In einigen Fällen ist es zum Darmverschluss gekommen, zudem droht beim Absetzen der bekannte Jo-Jo-Effekt. Doch das hält die Use­r:in­nen nicht ab. „Viele Menschen leiden ja sehr unter dem Schlankheitsdiktat, sie denken: Wenn ich dünn bin, wird alles gut, da nimmt man auch Risiken in Kauf“, so Endres.

Wenige Fachkräfte auf Social Media

Auch der Kommunikationswissenschaftler Joachim Allgaier von der Universität Fulda glaubt nicht, dass negative Berichte den Hype bremsen können: „Wegen des sogenannten confirmation bias hört man nur, was man hören will.“

Zudem gebe es gerade im Ernährungsbereich wenige Fachkräfte, die in den sozialen Medien aktiv und präsent seien. „Das Thema wurde einfach von den Experten verschlafen“, so Allgaier. „Zwar gibt es mittlerweile eine gute Wissenschaftskommunikation vor allem auf YouTube und Instagram, aber TikTok ist wieder ein Feld, das besonders offen ist für jedwede Art von Behauptungen und Fehlinformation.“ Die DAG ist etwa nur auf Twitter präsent. „Wir sind nicht auf allen sozialen Netzwerken und haben dafür auch keine Kapazitäten“, erklärte die DAG auf Anfrage der taz.

Großer Schaden

Der gesellschaftliche Schaden ist derweil immens.

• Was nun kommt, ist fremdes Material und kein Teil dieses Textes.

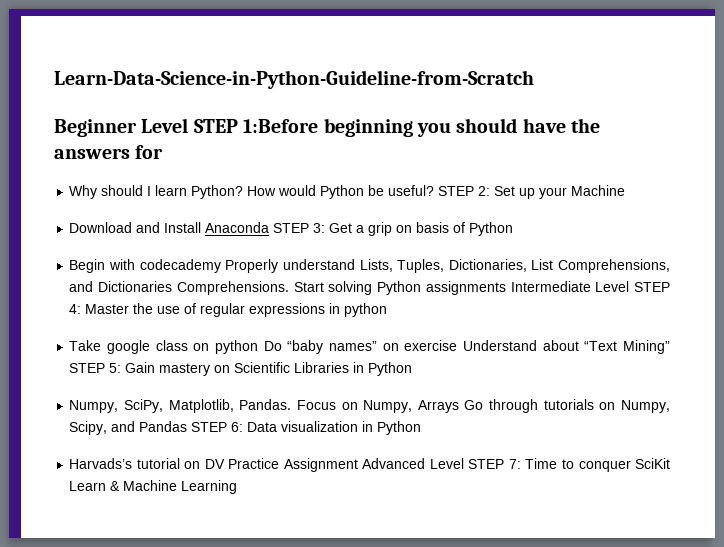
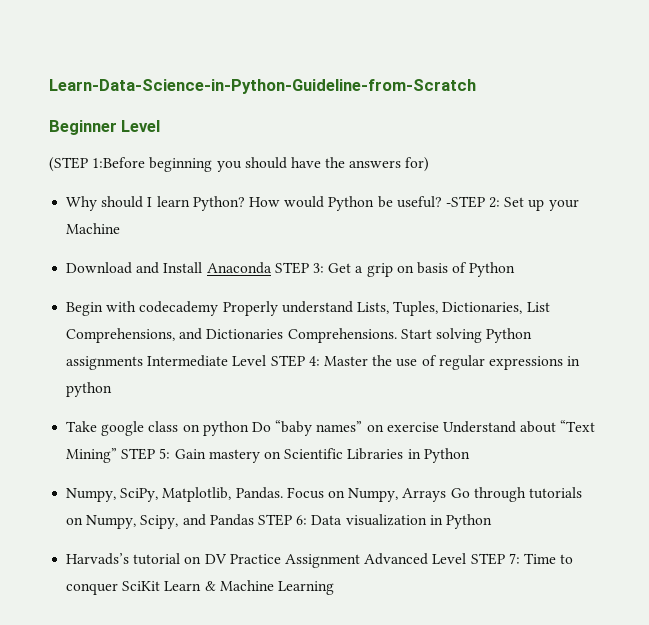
- Beginner Level STEP 1:Before beginning you should have the answers for
+ Beginner Level
+ (STEP 1:Before beginning you should have the answers for)
- STEP 2: Set up your Machine
+ -STEP 2: Set up your Machine

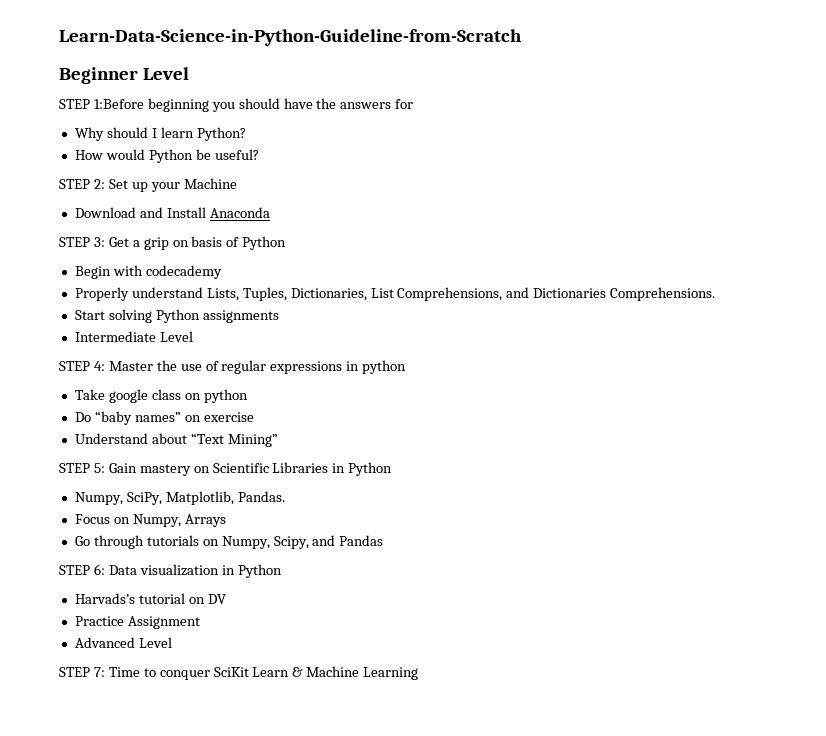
- (STEP 1:Before beginning you should have the answers for)
+ STEP 1:Before beginning you should have the answers for
- Why should I learn Python? How would Python be useful? -STEP 2: Set up your Machine
+ Why should I learn Python?
+ How would Python be useful?
+ STEP 2: Set up your Machine
- Download and Install Anaconda STEP 3: Get a grip on basis of Python
+ Download and Install Anaconda
+ STEP 3: Get a grip on basis of Python
- Begin with codecademy Properly understand Lists, Tuples, Dictionaries, List Comprehensions, and Dictionaries Comprehensions. Start solving Python assignments Intermediate Level STEP 4: Master the use of regular expressions in python
+ Begin with codecademy
+ Properly understand Lists, Tuples, Dictionaries, List Comprehensions, and Dictionaries Comprehensions.
+ Start solving Python assignments
+ Intermediate Level
+ STEP 4: Master the use of regular expressions in python
- Take google class on python Do “baby names” on exercise Understand about “Text Mining” STEP 5: Gain mastery on Scientific Libraries in Python
+ Take google class on python
+ Do “baby names” on exercise
+ Understand about “Text Mining”
+ STEP 5: Gain mastery on Scientific Libraries in Python
- Numpy, SciPy, Matplotlib, Pandas. Focus on Numpy, Arrays Go through tutorials on Numpy, Scipy, and Pandas STEP 6: Data visualization in Python
+ Numpy, SciPy, Matplotlib, Pandas.
+ Focus on Numpy, Arrays
+ Go through tutorials on Numpy, Scipy, and Pandas
+ STEP 6: Data visualization in Python
- Harvads’s tutorial on DV Practice Assignment Advanced Level STEP 7: Time to conquer SciKit Learn & Machine Learning
+ Harvads’s tutorial on DV
+ Practice Assignment
+ Advanced Level
+ STEP 7: Time to conquer SciKit Learn & Machine Learning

Einerseits kommt es durch dieses Ungleichgewicht zu einer Erosion der Expertise. „Es wird den echten Wissenschaftlern nicht mehr geglaubt“, sagt Allgaier. „Mit allen negativen gesundheitlichen Konsequenzen, wenn man etwa eine gefährliche Diät macht, die irgendein Heilpraktiker empfiehlt.“ Andererseits steigt die Gefahr für Essstörungen sowie damit zusammenhängenden psychischen Leiden wie Angststörungen und Depressionen bei Menschen, die viel in sozialen Medien unterwegs sind. Das zeigen immer wieder Studien.

Auf TikTok erreicht die Diskussion über das Abnehmpräparat nun ein sehr junges Publikum, das teils noch in der Pubertät steckt und erheblich beeinflussbar in Sachen Körperidentität ist. Psychologen fürchten, dass das den Druck Richtung Schlankheit nochmals erhöhen wird.

Auf der anderen Seite können dicke Menschen, die bereits mit Folgekrankheiten zu kämpfen haben, von der Spritze profitieren. Ein gefährlicher Hype für die einen, für die anderen ein Medikament, das sie gesünder macht.